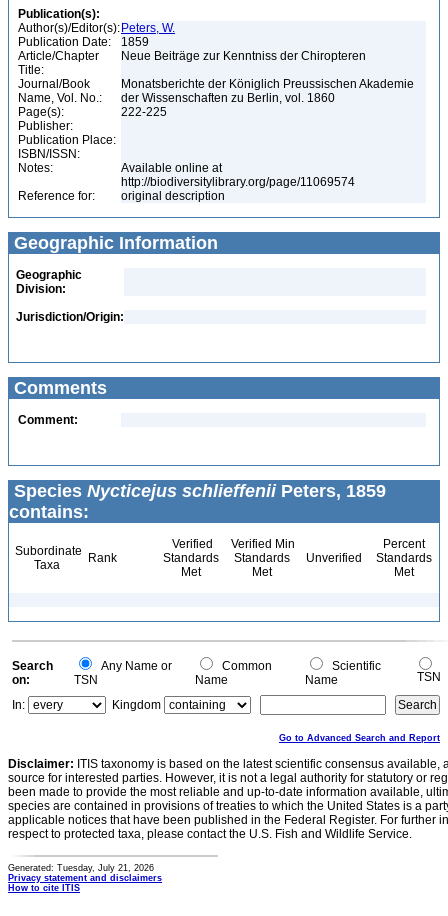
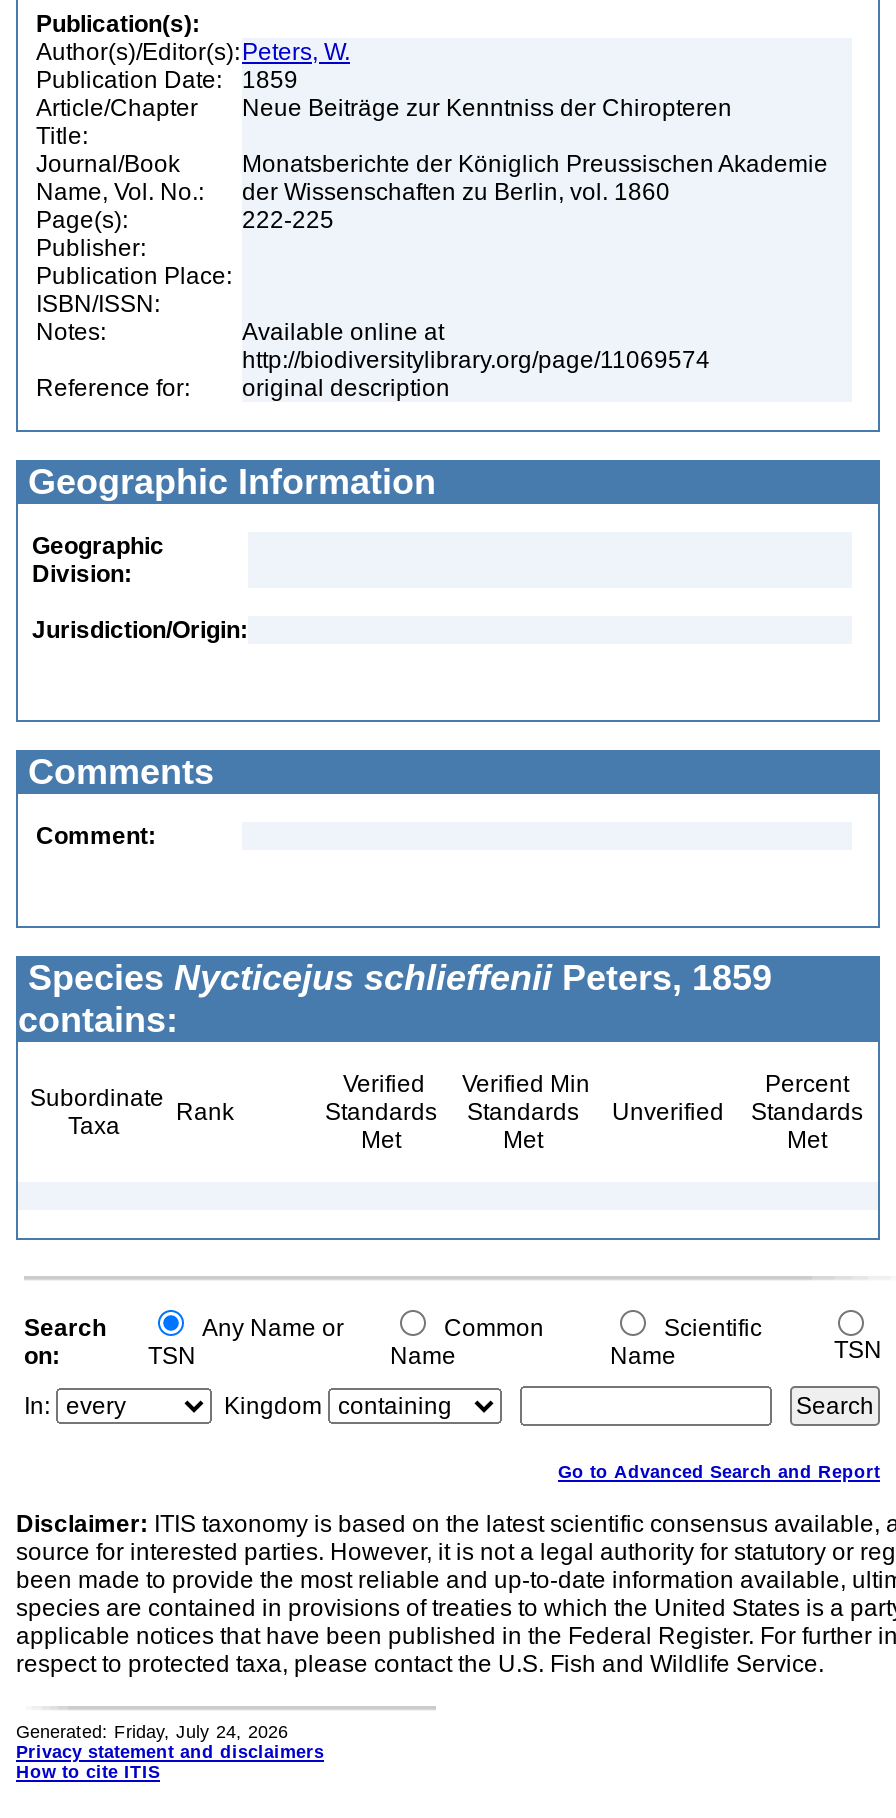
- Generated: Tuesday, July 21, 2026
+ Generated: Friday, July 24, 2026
* * * * * * *
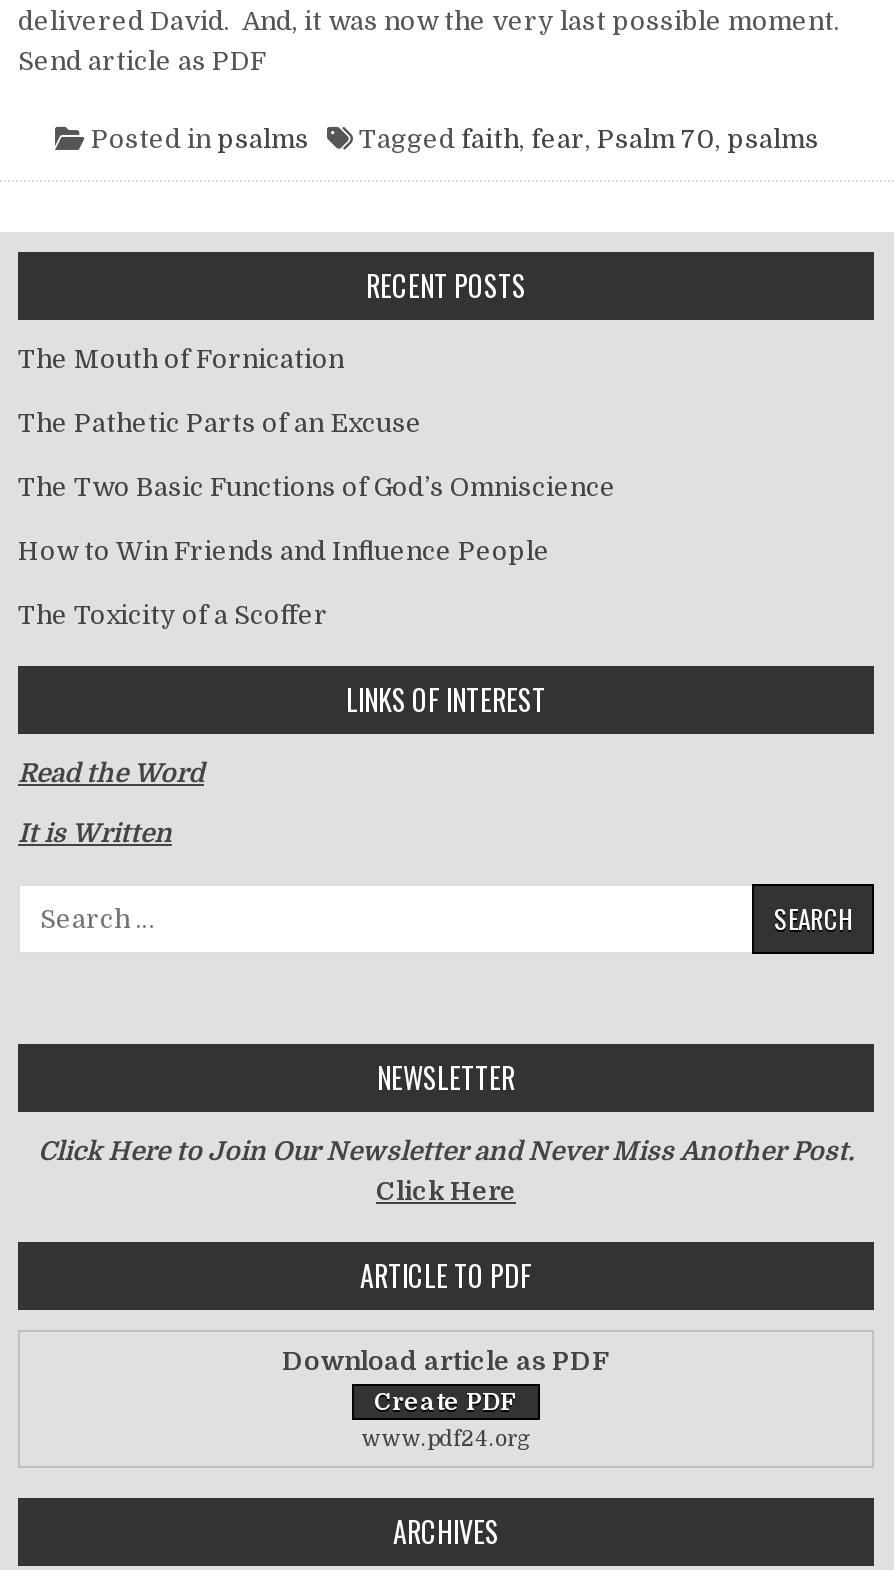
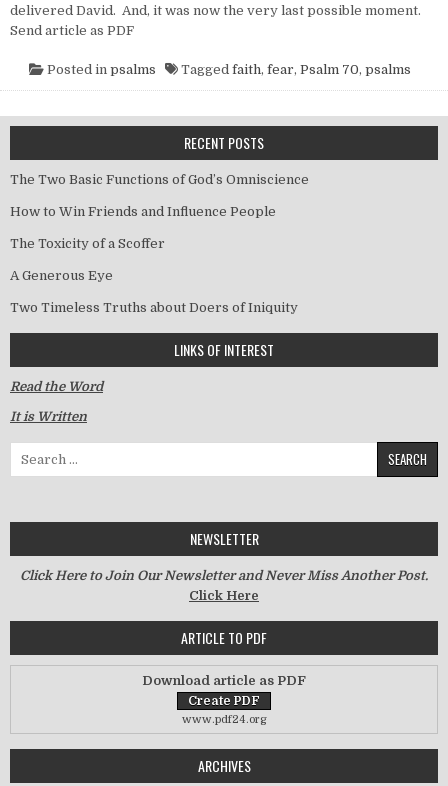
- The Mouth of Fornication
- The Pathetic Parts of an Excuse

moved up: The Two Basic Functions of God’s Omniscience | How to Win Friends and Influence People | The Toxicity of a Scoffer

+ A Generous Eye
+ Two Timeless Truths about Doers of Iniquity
* * * * * * *
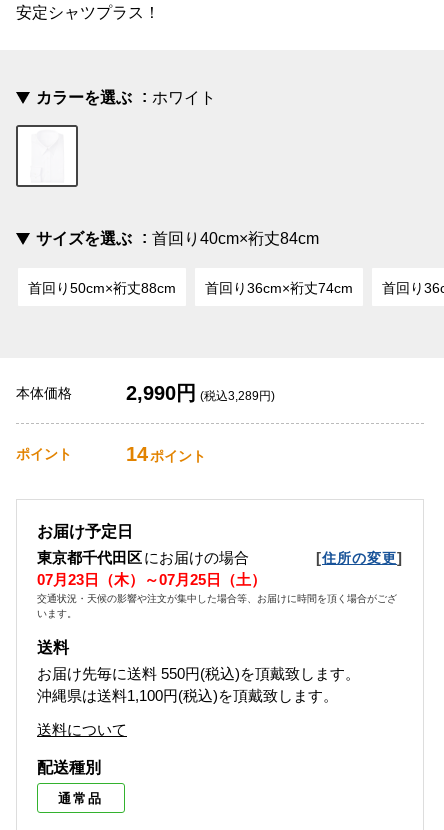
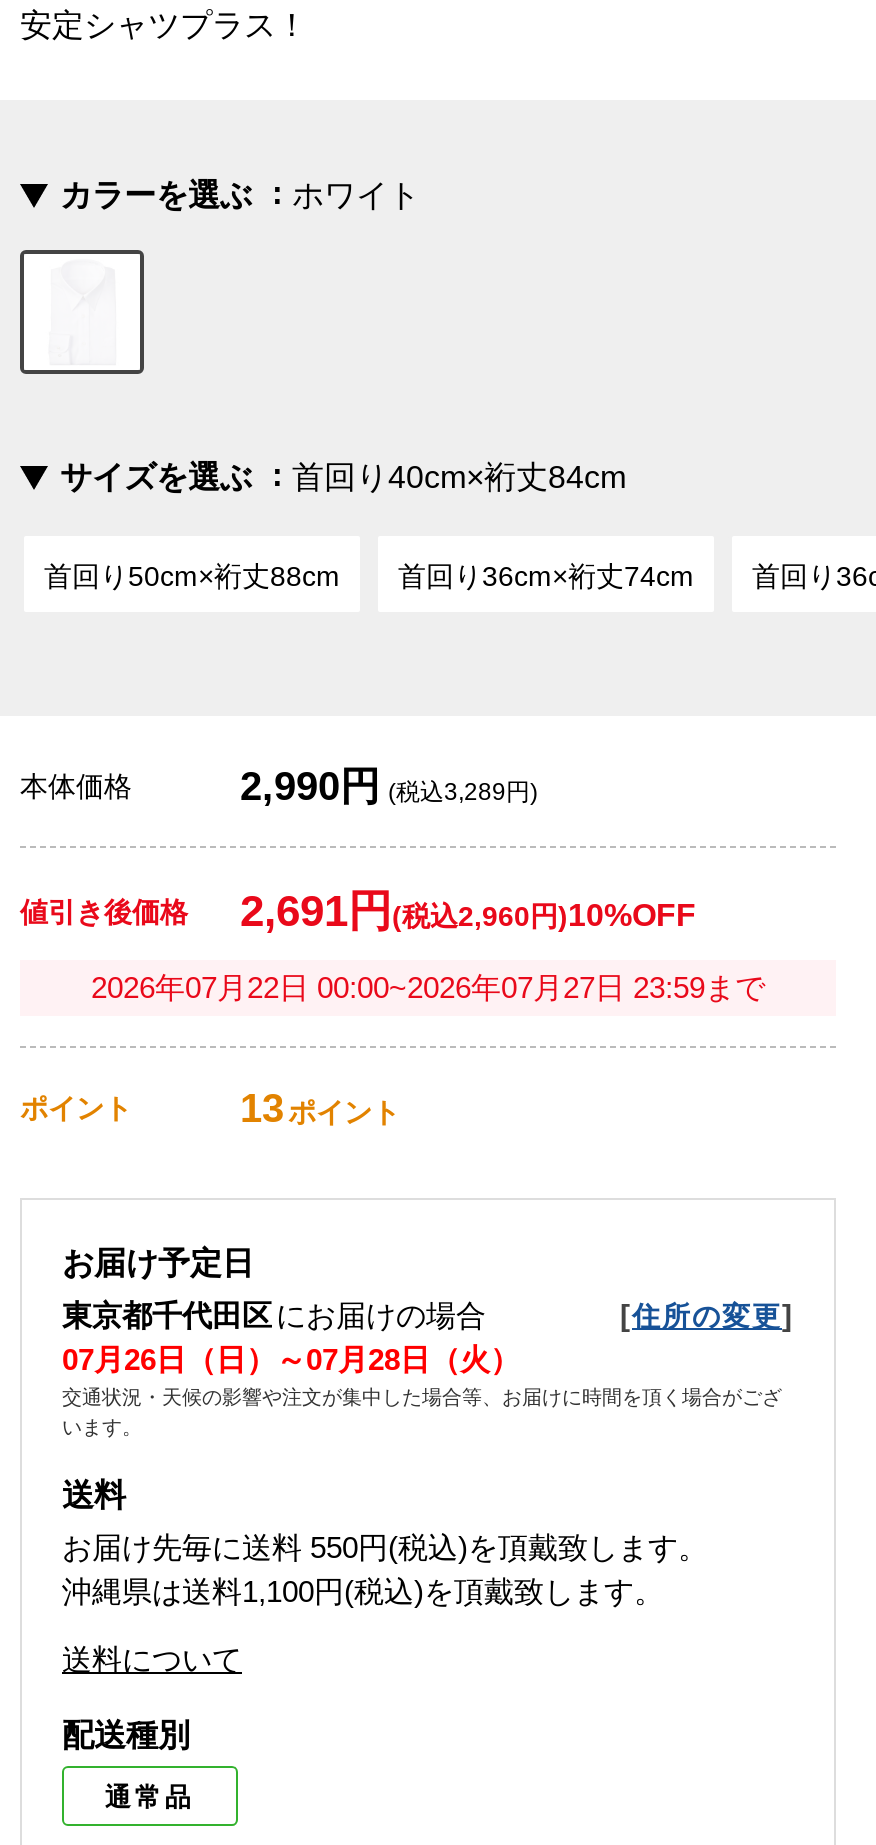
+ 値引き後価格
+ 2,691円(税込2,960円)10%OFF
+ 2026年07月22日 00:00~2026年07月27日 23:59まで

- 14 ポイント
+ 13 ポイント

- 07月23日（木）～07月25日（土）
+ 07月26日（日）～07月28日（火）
* * * * * * *
#### [Problem description]
Write down exactly the span of lines above from the one containing "- Generated: Tuesday, July 21, 2026" to the one containing "July 24, 2026", both ends included.

#### [Finished exercise]
- Generated: Tuesday, July 21, 2026
+ Generated: Friday, July 24, 2026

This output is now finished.